Le 19 juin 2025, la CNIL a publié des recommandations attendues sur l’usage de « l’intérêt légitime » pour entraîner et faire fonctionner les systèmes d’intelligence artificielle (IA). Bonne nouvelle : le consentement n’est pas toujours obligatoire, mais seulement si trois conditions strictes et des garanties solides sont réunies. Décryptage pratique – sans jargon – pour les entreprises qui développent ou utilisent des solutions d’IA et veulent rester dans les clous du RGPD.
1. Pourquoi l’intérêt légitime revient sur le devant de la scène ?
Avec l’essor fulgurant de l’IA générative et des outils prédictifs, les responsables de traitement se retrouvent face à un dilemme : comment accéder à de larges volumes de données personnelles sans multiplier les demandes de consentement ?
Le RGPD offre six bases légales possibles ; parmi elles, l’intérêt légitime est souvent cité mais reste mal compris. L’avis du Comité européen de la protection des données (CEPD) de décembre 2024, puis les nouvelles recommandations de la CNIL, clarifient enfin les règles du jeu : l’entraînement ou l’amélioration d’un modèle d’IA peut reposer sur l’intérêt légitime, à condition de prouver que cette voie respecte les droits et libertés des personnes.
Pourquoi est-ce important ?
Conformité renforcée : sans cadre clair, le risque de sanction est élevé. La CNIL fixe désormais un cap commun pour l’ensemble des acteurs français et, plus largement, européens.
Fluidité des projets IA : ne pas dépendre du recueil systématique de consentements accélère la R&D, surtout quand les jeux de données sont hétérogènes ou proviennent de sources multiples.
2. Trois conditions incontournables pour invoquer l’intérêt légitime
La CNIL rappelle une règle d’or : les trois conditions ci-dessous sont cumulatives. Faites sauter un seul verrou et tout le montage juridique s’effondre.
- Un intérêt véritablement légitime
- L’objectif poursuivi doit être licite, réel et précisément défini : par exemple, améliorer la détection de fraude ou optimiser un chatbot SAV.
- Les formulations vagues (« mieux connaître nos utilisateurs ») sont proscrites.
- La nécessité du recours à des données personnelles
- Si un but peut être atteint avec des données anonymes ou agrégées, alors l’intérêt légitime ne tient plus.
- Une analyse comparant données personnelles vs. données anonymisées doit être documentée dans votre registre RGPD.
- Aucune atteinte disproportionnée aux droits des personnes
- Nature des données (sensibles ou non), volume, durée de conservation : tout pèse dans la balance.
- Plus le traitement est intrusif, plus les garanties doivent être renforcées (pseudonymisation, chiffrement, limitation d’accès, etc.).
Astuce pratique : pensez à formaliser cette évaluation sous la forme d’une balance test : un tableau simple listant intérêt poursuivi, bénéfices pour l’organisation, risques pour les personnes et mesures d’atténuation.
3. Quelles garanties concrètes mettre en place ?
Pour sécuriser l’usage de l’intérêt légitime, la CNIL fournit une boîte à outils ; en voici les incontournables :
- Pseudonymiser ou anonymiser au maximum
En masquant l’identité directe des personnes, vous réduisez la surface de risque tout en conservant la valeur analytique des données. - Restreindre les accès et la portée du dataset
Seuls les profils qui en ont réellement besoin (data scientists, ingénieurs IA) doivent voir les données brutes.

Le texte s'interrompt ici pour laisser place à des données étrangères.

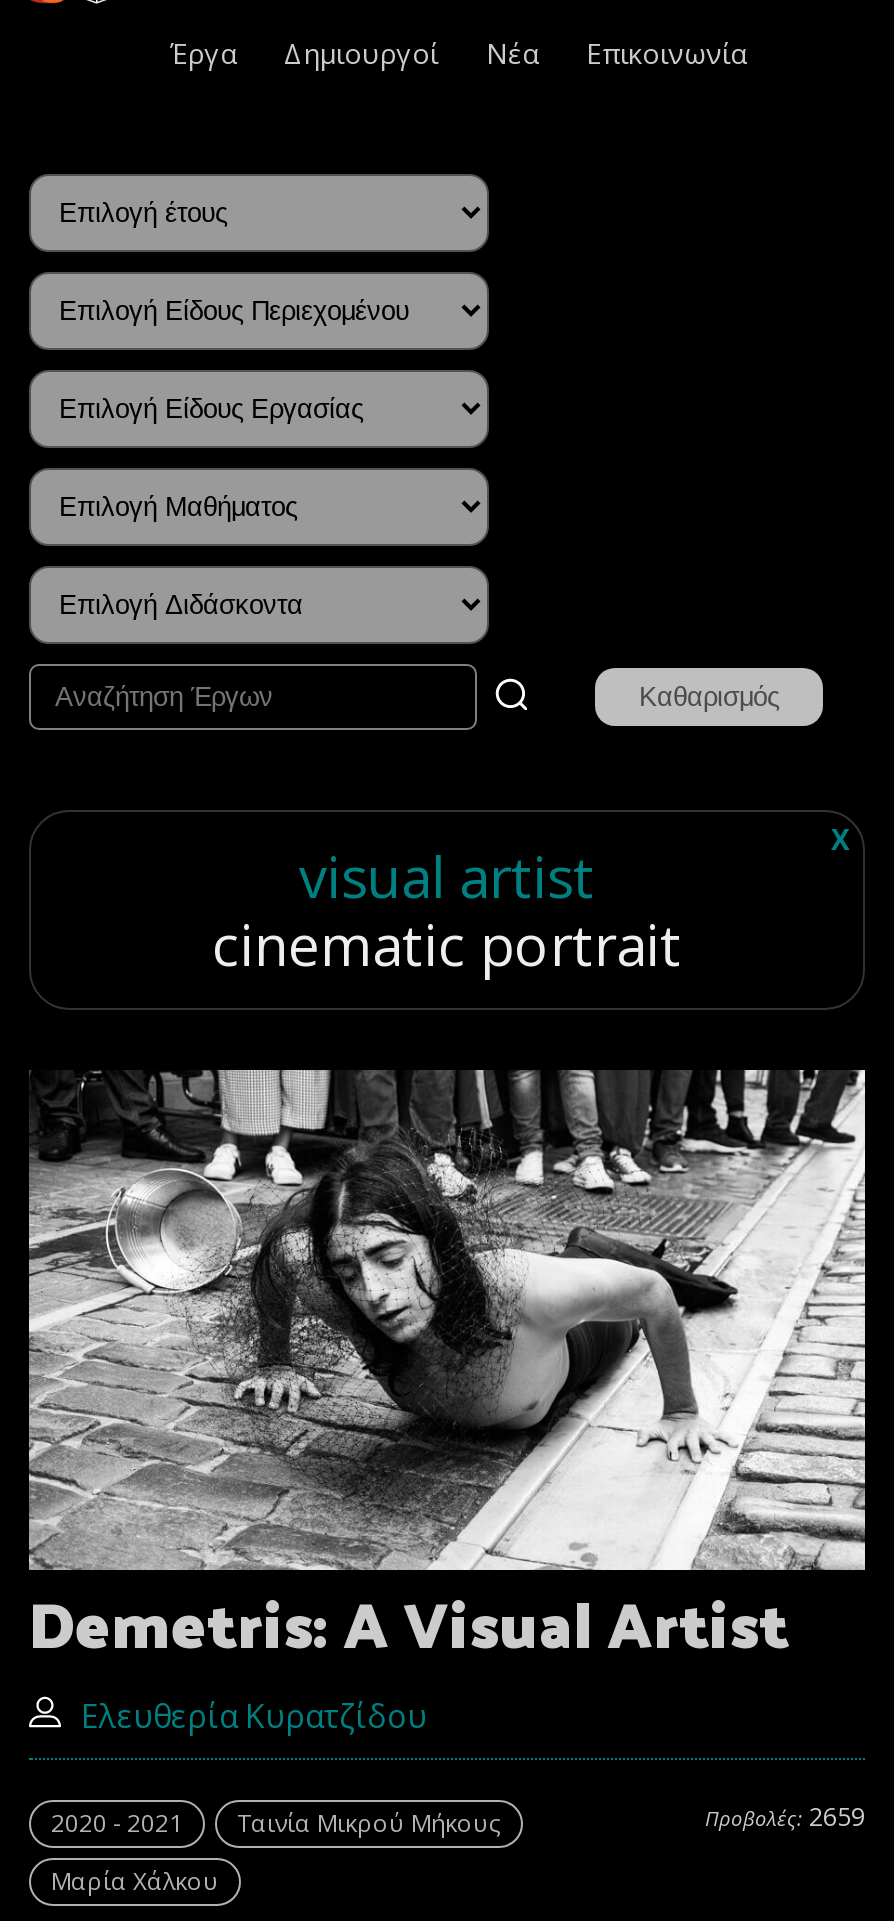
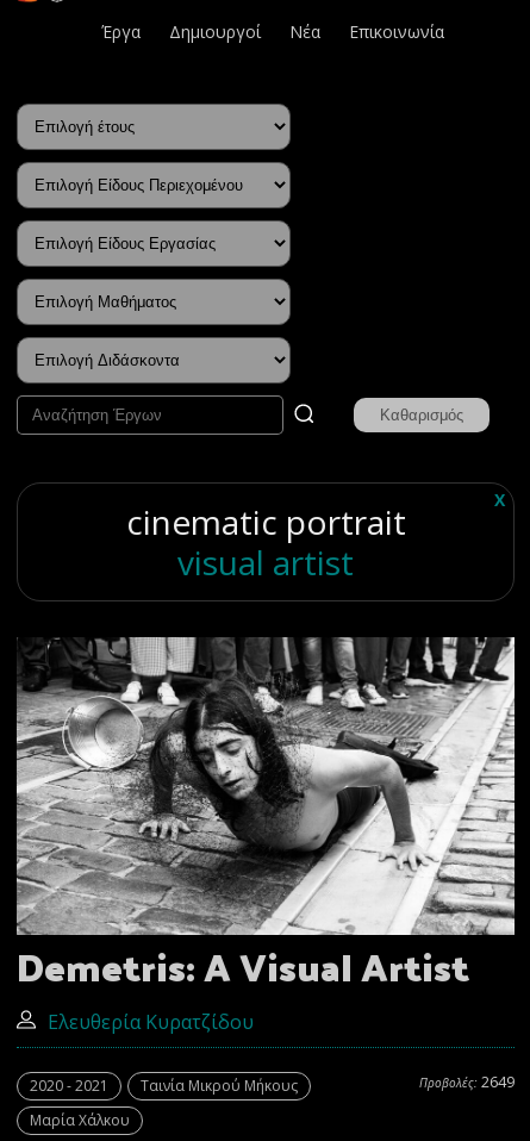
moved [299,838,595,914] -> [177,540,354,585]: visual artist
moved [212,906,682,982] -> [126,499,406,544]: cinematic portrait
[705,1800,865,1834] Προβολές: 2659 -> [419,1072,515,1092] Προβολές: 2649

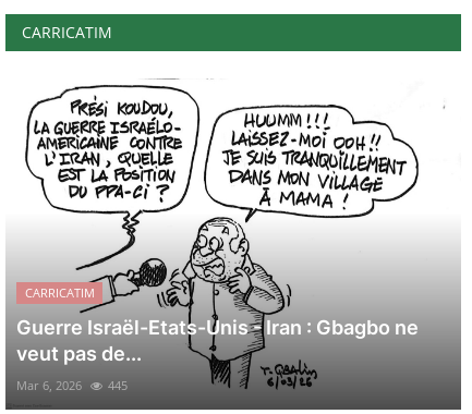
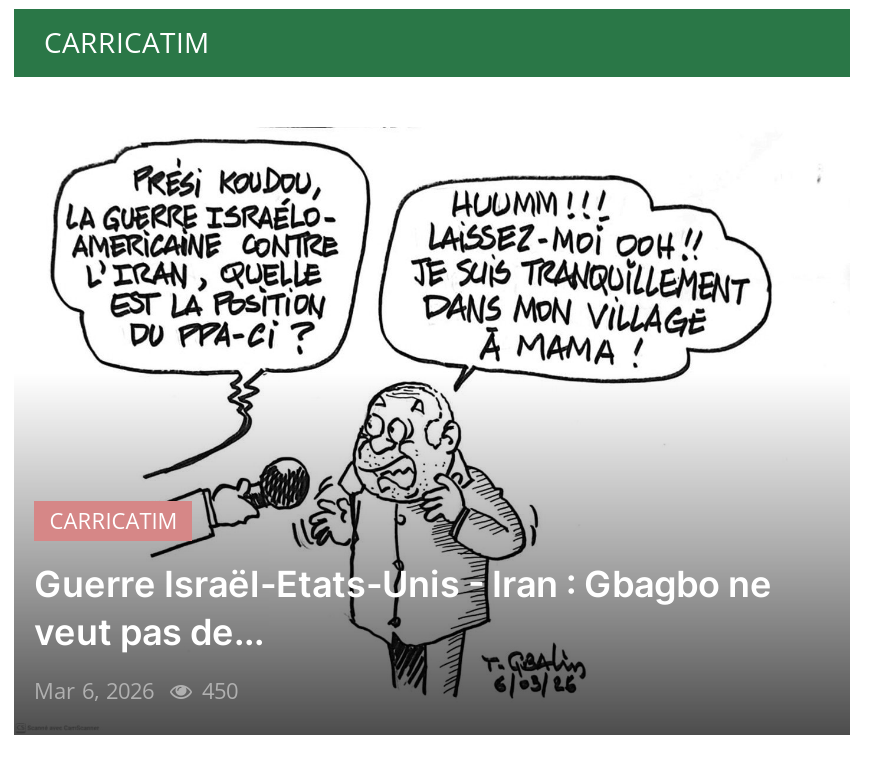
[16,377,128,393] Mar 6, 2026 445 -> [34,675,238,705] Mar 6, 2026 450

Loguez tous les accès. - Exclure certaines données « sensibles » dès la collecte
Par exemple, la CNIL décourage d’injecter des opinions politiques ou religieuses si elles ne sont pas indispensables à l’objectif. - Informer clairement et simplement les personnes concernées
Bannissez le jargon : expliquez pourquoi leurs données alimentent un algorithme, combien de temps elles sont conservées et quels droits elles peuvent exercer. - Faciliter l’exercice des droits, en particulier le droit d’opposition
Prévoir un canal rapide (formulaire en ligne, adresse mail dédiée) et des délais de réponse courts rassure utilisateurs et régulateur. - Réaliser une analyse d’impact (AIPD) lorsqu’il y a risque élevé
L’IA qui profile massivement ou traite des données biométriques entre clairement dans cette catégorie : anticipez, documentez, ajustez.
Ces garanties ne sont pas optionnelles ; elles constituent le socle que la CNIL examinera en cas de contrôle ou de plainte.